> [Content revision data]
::::

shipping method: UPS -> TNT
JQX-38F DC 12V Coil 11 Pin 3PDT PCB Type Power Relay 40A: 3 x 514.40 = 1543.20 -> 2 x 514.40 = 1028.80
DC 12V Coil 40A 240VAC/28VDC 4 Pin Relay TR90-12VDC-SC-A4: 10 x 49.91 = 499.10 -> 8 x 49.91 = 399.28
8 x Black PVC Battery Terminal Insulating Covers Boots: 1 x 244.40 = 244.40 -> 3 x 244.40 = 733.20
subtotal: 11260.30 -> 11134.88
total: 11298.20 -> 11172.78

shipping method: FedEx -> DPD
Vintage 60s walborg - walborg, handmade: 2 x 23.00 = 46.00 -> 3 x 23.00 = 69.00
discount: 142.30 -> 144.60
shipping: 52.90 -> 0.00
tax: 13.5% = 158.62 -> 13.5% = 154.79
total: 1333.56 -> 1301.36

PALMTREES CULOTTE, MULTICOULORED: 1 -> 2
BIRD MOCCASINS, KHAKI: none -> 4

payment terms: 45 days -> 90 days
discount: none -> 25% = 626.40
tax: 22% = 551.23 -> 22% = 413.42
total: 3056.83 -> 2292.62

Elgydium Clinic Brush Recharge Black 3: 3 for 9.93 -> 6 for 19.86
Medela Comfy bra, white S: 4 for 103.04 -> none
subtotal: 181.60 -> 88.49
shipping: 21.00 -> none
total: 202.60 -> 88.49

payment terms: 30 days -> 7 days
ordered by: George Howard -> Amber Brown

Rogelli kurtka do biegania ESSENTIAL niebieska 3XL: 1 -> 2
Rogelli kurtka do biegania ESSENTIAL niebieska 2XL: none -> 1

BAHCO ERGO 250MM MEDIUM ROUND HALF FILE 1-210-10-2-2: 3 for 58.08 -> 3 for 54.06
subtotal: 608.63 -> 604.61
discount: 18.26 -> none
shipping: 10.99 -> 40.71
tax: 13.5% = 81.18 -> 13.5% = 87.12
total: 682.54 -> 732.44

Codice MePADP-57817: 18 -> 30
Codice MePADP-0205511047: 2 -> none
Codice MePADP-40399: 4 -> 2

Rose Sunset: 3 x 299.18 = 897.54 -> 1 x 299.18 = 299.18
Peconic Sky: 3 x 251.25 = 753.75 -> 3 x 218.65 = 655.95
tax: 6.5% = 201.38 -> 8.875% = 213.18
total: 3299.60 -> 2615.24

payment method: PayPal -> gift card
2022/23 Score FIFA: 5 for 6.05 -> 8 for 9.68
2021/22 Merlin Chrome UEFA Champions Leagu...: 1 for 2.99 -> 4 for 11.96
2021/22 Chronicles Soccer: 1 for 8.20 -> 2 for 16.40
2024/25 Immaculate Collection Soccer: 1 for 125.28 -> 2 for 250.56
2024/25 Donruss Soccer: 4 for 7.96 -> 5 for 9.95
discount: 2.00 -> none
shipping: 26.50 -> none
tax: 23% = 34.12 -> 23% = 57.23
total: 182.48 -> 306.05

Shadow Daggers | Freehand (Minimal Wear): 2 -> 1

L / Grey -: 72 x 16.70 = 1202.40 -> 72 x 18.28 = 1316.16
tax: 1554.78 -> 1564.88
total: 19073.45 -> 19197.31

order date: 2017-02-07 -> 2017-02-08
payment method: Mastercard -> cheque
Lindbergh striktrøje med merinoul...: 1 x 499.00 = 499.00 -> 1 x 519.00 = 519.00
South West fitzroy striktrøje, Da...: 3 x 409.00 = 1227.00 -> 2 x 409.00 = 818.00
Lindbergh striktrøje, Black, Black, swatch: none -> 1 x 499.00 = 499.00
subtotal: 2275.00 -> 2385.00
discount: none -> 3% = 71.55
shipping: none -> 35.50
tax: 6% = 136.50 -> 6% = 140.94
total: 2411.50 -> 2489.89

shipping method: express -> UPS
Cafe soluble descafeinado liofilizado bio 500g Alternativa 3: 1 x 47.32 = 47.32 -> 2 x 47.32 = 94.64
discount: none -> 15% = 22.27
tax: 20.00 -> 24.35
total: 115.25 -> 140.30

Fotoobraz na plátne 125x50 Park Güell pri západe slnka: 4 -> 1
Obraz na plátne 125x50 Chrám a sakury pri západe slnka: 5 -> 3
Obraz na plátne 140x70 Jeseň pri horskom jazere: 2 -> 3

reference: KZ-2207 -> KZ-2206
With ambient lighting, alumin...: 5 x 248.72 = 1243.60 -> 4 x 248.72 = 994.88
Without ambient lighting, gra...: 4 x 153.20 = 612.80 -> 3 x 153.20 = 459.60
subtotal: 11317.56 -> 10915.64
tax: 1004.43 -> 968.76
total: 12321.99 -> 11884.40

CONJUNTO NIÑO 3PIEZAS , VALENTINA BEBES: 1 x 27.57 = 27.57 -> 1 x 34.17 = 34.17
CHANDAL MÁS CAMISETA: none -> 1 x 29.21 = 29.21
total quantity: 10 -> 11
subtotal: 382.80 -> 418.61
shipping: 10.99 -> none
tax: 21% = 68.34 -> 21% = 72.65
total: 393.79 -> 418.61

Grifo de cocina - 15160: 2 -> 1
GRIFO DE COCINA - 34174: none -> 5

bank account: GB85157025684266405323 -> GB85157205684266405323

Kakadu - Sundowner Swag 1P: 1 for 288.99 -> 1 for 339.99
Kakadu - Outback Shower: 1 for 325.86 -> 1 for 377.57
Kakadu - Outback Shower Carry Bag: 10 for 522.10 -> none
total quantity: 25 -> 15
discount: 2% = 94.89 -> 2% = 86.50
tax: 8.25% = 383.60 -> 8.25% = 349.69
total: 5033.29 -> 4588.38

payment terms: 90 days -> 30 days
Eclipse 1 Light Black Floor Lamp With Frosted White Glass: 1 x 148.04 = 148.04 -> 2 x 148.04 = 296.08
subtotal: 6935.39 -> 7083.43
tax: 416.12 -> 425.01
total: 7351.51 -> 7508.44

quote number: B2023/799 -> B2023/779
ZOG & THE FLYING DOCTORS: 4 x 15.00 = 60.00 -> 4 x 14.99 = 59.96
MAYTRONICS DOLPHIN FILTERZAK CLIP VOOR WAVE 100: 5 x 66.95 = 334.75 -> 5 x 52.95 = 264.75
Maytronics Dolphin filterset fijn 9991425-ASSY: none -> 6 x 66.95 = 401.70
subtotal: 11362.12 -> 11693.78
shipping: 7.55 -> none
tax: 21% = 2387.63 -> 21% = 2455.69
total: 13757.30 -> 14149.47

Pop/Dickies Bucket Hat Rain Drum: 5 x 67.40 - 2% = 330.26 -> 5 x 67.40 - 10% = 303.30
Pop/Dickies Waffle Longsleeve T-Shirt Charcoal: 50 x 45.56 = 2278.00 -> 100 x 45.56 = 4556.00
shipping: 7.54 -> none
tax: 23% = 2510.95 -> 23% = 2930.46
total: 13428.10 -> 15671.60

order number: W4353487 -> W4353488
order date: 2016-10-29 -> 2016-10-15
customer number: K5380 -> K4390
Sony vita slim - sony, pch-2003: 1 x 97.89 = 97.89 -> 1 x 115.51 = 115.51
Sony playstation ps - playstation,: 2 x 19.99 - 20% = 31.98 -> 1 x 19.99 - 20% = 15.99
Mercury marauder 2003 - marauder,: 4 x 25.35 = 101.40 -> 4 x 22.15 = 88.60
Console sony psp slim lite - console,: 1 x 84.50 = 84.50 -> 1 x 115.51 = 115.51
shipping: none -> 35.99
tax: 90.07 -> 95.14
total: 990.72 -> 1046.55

::::

> [Your task]
Write out every entry once more, precisely as it stands.

> [Solution for this problem]
shipping method: UPS -> TNT
JQX-38F DC 12V Coil 11 Pin 3PDT PCB Type Power Relay 40A: 3 x 514.40 = 1543.20 -> 2 x 514.40 = 1028.80
DC 12V Coil 40A 240VAC/28VDC 4 Pin Relay TR90-12VDC-SC-A4: 10 x 49.91 = 499.10 -> 8 x 49.91 = 399.28
8 x Black PVC Battery Terminal Insulating Covers Boots: 1 x 244.40 = 244.40 -> 3 x 244.40 = 733.20
subtotal: 11260.30 -> 11134.88
total: 11298.20 -> 11172.78

shipping method: FedEx -> DPD
Vintage 60s walborg - walborg, handmade: 2 x 23.00 = 46.00 -> 3 x 23.00 = 69.00
discount: 142.30 -> 144.60
shipping: 52.90 -> 0.00
tax: 13.5% = 158.62 -> 13.5% = 154.79
total: 1333.56 -> 1301.36

PALMTREES CULOTTE, MULTICOULORED: 1 -> 2
BIRD MOCCASINS, KHAKI: none -> 4

payment terms: 45 days -> 90 days
discount: none -> 25% = 626.40
tax: 22% = 551.23 -> 22% = 413.42
total: 3056.83 -> 2292.62

Elgydium Clinic Brush Recharge Black 3: 3 for 9.93 -> 6 for 19.86
Medela Comfy bra, white S: 4 for 103.04 -> none
subtotal: 181.60 -> 88.49
shipping: 21.00 -> none
total: 202.60 -> 88.49

payment terms: 30 days -> 7 days
ordered by: George Howard -> Amber Brown

Rogelli kurtka do biegania ESSENTIAL niebieska 3XL: 1 -> 2
Rogelli kurtka do biegania ESSENTIAL niebieska 2XL: none -> 1

BAHCO ERGO 250MM MEDIUM ROUND HALF FILE 1-210-10-2-2: 3 for 58.08 -> 3 for 54.06
subtotal: 608.63 -> 604.61
discount: 18.26 -> none
shipping: 10.99 -> 40.71
tax: 13.5% = 81.18 -> 13.5% = 87.12
total: 682.54 -> 732.44

Codice MePADP-57817: 18 -> 30
Codice MePADP-0205511047: 2 -> none
Codice MePADP-40399: 4 -> 2

Rose Sunset: 3 x 299.18 = 897.54 -> 1 x 299.18 = 299.18
Peconic Sky: 3 x 251.25 = 753.75 -> 3 x 218.65 = 655.95
tax: 6.5% = 201.38 -> 8.875% = 213.18
total: 3299.60 -> 2615.24

payment method: PayPal -> gift card
2022/23 Score FIFA: 5 for 6.05 -> 8 for 9.68
2021/22 Merlin Chrome UEFA Champions Leagu...: 1 for 2.99 -> 4 for 11.96
2021/22 Chronicles Soccer: 1 for 8.20 -> 2 for 16.40
2024/25 Immaculate Collection Soccer: 1 for 125.28 -> 2 for 250.56
2024/25 Donruss Soccer: 4 for 7.96 -> 5 for 9.95
discount: 2.00 -> none
shipping: 26.50 -> none
tax: 23% = 34.12 -> 23% = 57.23
total: 182.48 -> 306.05

Shadow Daggers | Freehand (Minimal Wear): 2 -> 1

L / Grey -: 72 x 16.70 = 1202.40 -> 72 x 18.28 = 1316.16
tax: 1554.78 -> 1564.88
total: 19073.45 -> 19197.31

order date: 2017-02-07 -> 2017-02-08
payment method: Mastercard -> cheque
Lindbergh striktrøje med merinoul...: 1 x 499.00 = 499.00 -> 1 x 519.00 = 519.00
South West fitzroy striktrøje, Da...: 3 x 409.00 = 1227.00 -> 2 x 409.00 = 818.00
Lindbergh striktrøje, Black, Black, swatch: none -> 1 x 499.00 = 499.00
subtotal: 2275.00 -> 2385.00
discount: none -> 3% = 71.55
shipping: none -> 35.50
tax: 6% = 136.50 -> 6% = 140.94
total: 2411.50 -> 2489.89

shipping method: express -> UPS
Cafe soluble descafeinado liofilizado bio 500g Alternativa 3: 1 x 47.32 = 47.32 -> 2 x 47.32 = 94.64
discount: none -> 15% = 22.27
tax: 20.00 -> 24.35
total: 115.25 -> 140.30

Fotoobraz na plátne 125x50 Park Güell pri západe slnka: 4 -> 1
Obraz na plátne 125x50 Chrám a sakury pri západe slnka: 5 -> 3
Obraz na plátne 140x70 Jeseň pri horskom jazere: 2 -> 3

reference: KZ-2207 -> KZ-2206
With ambient lighting, alumin...: 5 x 248.72 = 1243.60 -> 4 x 248.72 = 994.88
Without ambient lighting, gra...: 4 x 153.20 = 612.80 -> 3 x 153.20 = 459.60
subtotal: 11317.56 -> 10915.64
tax: 1004.43 -> 968.76
total: 12321.99 -> 11884.40

CONJUNTO NIÑO 3PIEZAS , VALENTINA BEBES: 1 x 27.57 = 27.57 -> 1 x 34.17 = 34.17
CHANDAL MÁS CAMISETA: none -> 1 x 29.21 = 29.21
total quantity: 10 -> 11
subtotal: 382.80 -> 418.61
shipping: 10.99 -> none
tax: 21% = 68.34 -> 21% = 72.65
total: 393.79 -> 418.61

Grifo de cocina - 15160: 2 -> 1
GRIFO DE COCINA - 34174: none -> 5

bank account: GB85157025684266405323 -> GB85157205684266405323

Kakadu - Sundowner Swag 1P: 1 for 288.99 -> 1 for 339.99
Kakadu - Outback Shower: 1 for 325.86 -> 1 for 377.57
Kakadu - Outback Shower Carry Bag: 10 for 522.10 -> none
total quantity: 25 -> 15
discount: 2% = 94.89 -> 2% = 86.50
tax: 8.25% = 383.60 -> 8.25% = 349.69
total: 5033.29 -> 4588.38

payment terms: 90 days -> 30 days
Eclipse 1 Light Black Floor Lamp With Frosted White Glass: 1 x 148.04 = 148.04 -> 2 x 148.04 = 296.08
subtotal: 6935.39 -> 7083.43
tax: 416.12 -> 425.01
total: 7351.51 -> 7508.44

quote number: B2023/799 -> B2023/779
ZOG & THE FLYING DOCTORS: 4 x 15.00 = 60.00 -> 4 x 14.99 = 59.96
MAYTRONICS DOLPHIN FILTERZAK CLIP VOOR WAVE 100: 5 x 66.95 = 334.75 -> 5 x 52.95 = 264.75
Maytronics Dolphin filterset fijn 9991425-ASSY: none -> 6 x 66.95 = 401.70
subtotal: 11362.12 -> 11693.78
shipping: 7.55 -> none
tax: 21% = 2387.63 -> 21% = 2455.69
total: 13757.30 -> 14149.47

Pop/Dickies Bucket Hat Rain Drum: 5 x 67.40 - 2% = 330.26 -> 5 x 67.40 - 10% = 303.30
Pop/Dickies Waffle Longsleeve T-Shirt Charcoal: 50 x 45.56 = 2278.00 -> 100 x 45.56 = 4556.00
shipping: 7.54 -> none
tax: 23% = 2510.95 -> 23% = 2930.46
total: 13428.10 -> 15671.60

order number: W4353487 -> W4353488
order date: 2016-10-29 -> 2016-10-15
customer number: K5380 -> K4390
Sony vita slim - sony, pch-2003: 1 x 97.89 = 97.89 -> 1 x 115.51 = 115.51
Sony playstation ps - playstation,: 2 x 19.99 - 20% = 31.98 -> 1 x 19.99 - 20% = 15.99
Mercury marauder 2003 - marauder,: 4 x 25.35 = 101.40 -> 4 x 22.15 = 88.60
Console sony psp slim lite - console,: 1 x 84.50 = 84.50 -> 1 x 115.51 = 115.51
shipping: none -> 35.99
tax: 90.07 -> 95.14
total: 990.72 -> 1046.55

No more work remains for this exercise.